Though this all seemed to be going well at first, the U.S. quickly lost control of the situation. Crimea held a referendum and the people voted overwhelmingly to secede from Ukraine and reunify with Russia. The transition was orderly and peaceful. No one was killed, yet the West immediately framed the entire event as an act of Russian aggression, and this became the go to mantra from that point on.
Crimea is important geostrategically because of its position in the Black Sea which allows for the projection of naval power into the Mediterranean. It has also been Russian territory for most of recent history.
The U.S. has been pushing for Ukraine's inclusion into NATO for years now. Such a move would place U.S. forces right on Russia's border and could have potentially resulted in Russia losing their naval base in Crimea. This is why Russia immediately accepted the results of the Crimean referendum and quickly consolidated the territory.
Meanwhile in Eastern Ukraine, two regions declared independence from Kiev and held referendums of their own. The results of which overwhelmingly favored self rule.
Kiev responded to this with what they referred to as anti-terrorist operations. In practice this was a massive and indiscriminate shelling campaign which killed thousands of civilians. Apparently killing civilians didn't qualify as aggression to the West. In fact the IMF explicitly warned the provisional government that their 17 billion dollar loan package could be in danger if they were not able to put down the uprising in eastern Ukraine.
While the war against eastern Ukraine was raging elections were held and Petro Poroshenko was elected president. It turns out that Poroshenko, was exposed by a leaked diplomatic cable released by wikileaks in 2008 as having worked as a mole for the U.S. State Department since 2006. They referred to him as "Our Ukraine insider" and much of the cable referred to information that he was providing. (A separate cable showed that the U.S. knew Poroshenko was corrupt even at that point.)
Having a puppet in place however hasn't turned out to be enough to give Washington the upper hand in this crisis. What does Washington do when they have no other leverage? They impose sanctions, they demonize and they saber rattle (or pull a false flag).

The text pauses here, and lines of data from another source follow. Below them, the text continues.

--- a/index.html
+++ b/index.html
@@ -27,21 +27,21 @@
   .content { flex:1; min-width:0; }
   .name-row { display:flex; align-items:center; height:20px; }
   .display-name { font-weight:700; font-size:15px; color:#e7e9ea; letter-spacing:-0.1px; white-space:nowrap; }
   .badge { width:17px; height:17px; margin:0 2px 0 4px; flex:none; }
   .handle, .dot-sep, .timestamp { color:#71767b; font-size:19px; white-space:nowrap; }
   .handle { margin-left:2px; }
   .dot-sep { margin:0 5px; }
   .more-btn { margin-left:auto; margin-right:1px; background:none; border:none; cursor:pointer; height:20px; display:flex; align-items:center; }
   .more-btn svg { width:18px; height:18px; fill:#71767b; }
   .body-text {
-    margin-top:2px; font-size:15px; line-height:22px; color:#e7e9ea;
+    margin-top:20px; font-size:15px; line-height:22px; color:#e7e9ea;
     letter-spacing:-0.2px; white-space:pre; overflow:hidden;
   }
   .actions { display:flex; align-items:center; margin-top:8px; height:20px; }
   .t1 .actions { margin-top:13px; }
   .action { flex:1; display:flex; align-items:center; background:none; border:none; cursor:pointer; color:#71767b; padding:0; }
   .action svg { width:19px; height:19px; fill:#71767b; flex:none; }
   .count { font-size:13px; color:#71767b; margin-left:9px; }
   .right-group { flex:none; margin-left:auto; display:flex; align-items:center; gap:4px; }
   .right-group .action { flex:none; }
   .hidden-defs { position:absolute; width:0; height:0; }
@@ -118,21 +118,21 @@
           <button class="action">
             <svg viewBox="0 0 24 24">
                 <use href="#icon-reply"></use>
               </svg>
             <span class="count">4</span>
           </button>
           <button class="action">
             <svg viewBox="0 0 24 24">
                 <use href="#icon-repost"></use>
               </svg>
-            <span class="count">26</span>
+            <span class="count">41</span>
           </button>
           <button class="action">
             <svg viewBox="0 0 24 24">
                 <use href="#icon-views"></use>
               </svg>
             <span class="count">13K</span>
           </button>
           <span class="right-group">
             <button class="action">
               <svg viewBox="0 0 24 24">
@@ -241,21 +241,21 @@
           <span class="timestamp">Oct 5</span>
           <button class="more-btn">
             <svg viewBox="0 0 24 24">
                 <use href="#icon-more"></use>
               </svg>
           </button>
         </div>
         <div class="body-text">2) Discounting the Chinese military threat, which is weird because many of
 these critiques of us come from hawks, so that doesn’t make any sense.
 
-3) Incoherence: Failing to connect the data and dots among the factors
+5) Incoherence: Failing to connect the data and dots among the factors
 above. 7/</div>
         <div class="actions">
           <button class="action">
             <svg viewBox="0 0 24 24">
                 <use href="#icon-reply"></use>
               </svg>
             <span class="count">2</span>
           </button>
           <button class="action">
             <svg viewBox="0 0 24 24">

This isn't a very good strategy when dealing with Russia. In fact it has already backfired. The sanctions have merely pushed Russia and China into closer cooperation and accelerated Russia's de-dollarization agenda. And in spite of the rhetoric, this has not led to Russia being isolated. The U.S. and NATO have put a wedge between themselves and Russia, but not between Russia and the rest of the world (look up BRICS if you are unclear about this).
This new anti-dollar axis goes deeper than economics. These countries understand what's at stake here. This is why in the wake of the Ukrainian crisis China has proposed a new Eurasian security pact which would include Russia and Iran.
Consider the implications here as the Obama administration begins bombing in Syria which also has a mutual defense agreement with Iran.
This is not the cold war 2.0. This is World War 3.0. The masses may not have figured it out yet, but history will remember it that way.
Alliances are already solidifying and and a hot war is underway on multiple fronts. If the provocations and proxy wars continue, it's only a matter of time before the big players confront each other directly, and that is a recipe for disaster.
Does all of this sound insane to you? Well you're right. The people running the world right now are insane, and the public is sleep walking into a tragedy. If you want to alter the course that we are on, there's only one way to do it. We have to wake up that public. Even the most powerful weapons of war are neutralized if you reach the mind of the man behind the trigger.
How do we wake the masses you ask? Don't wait for someone else to answer that for you. Get creative. Act like you children's and grandchildren's futures depend on it, because they do.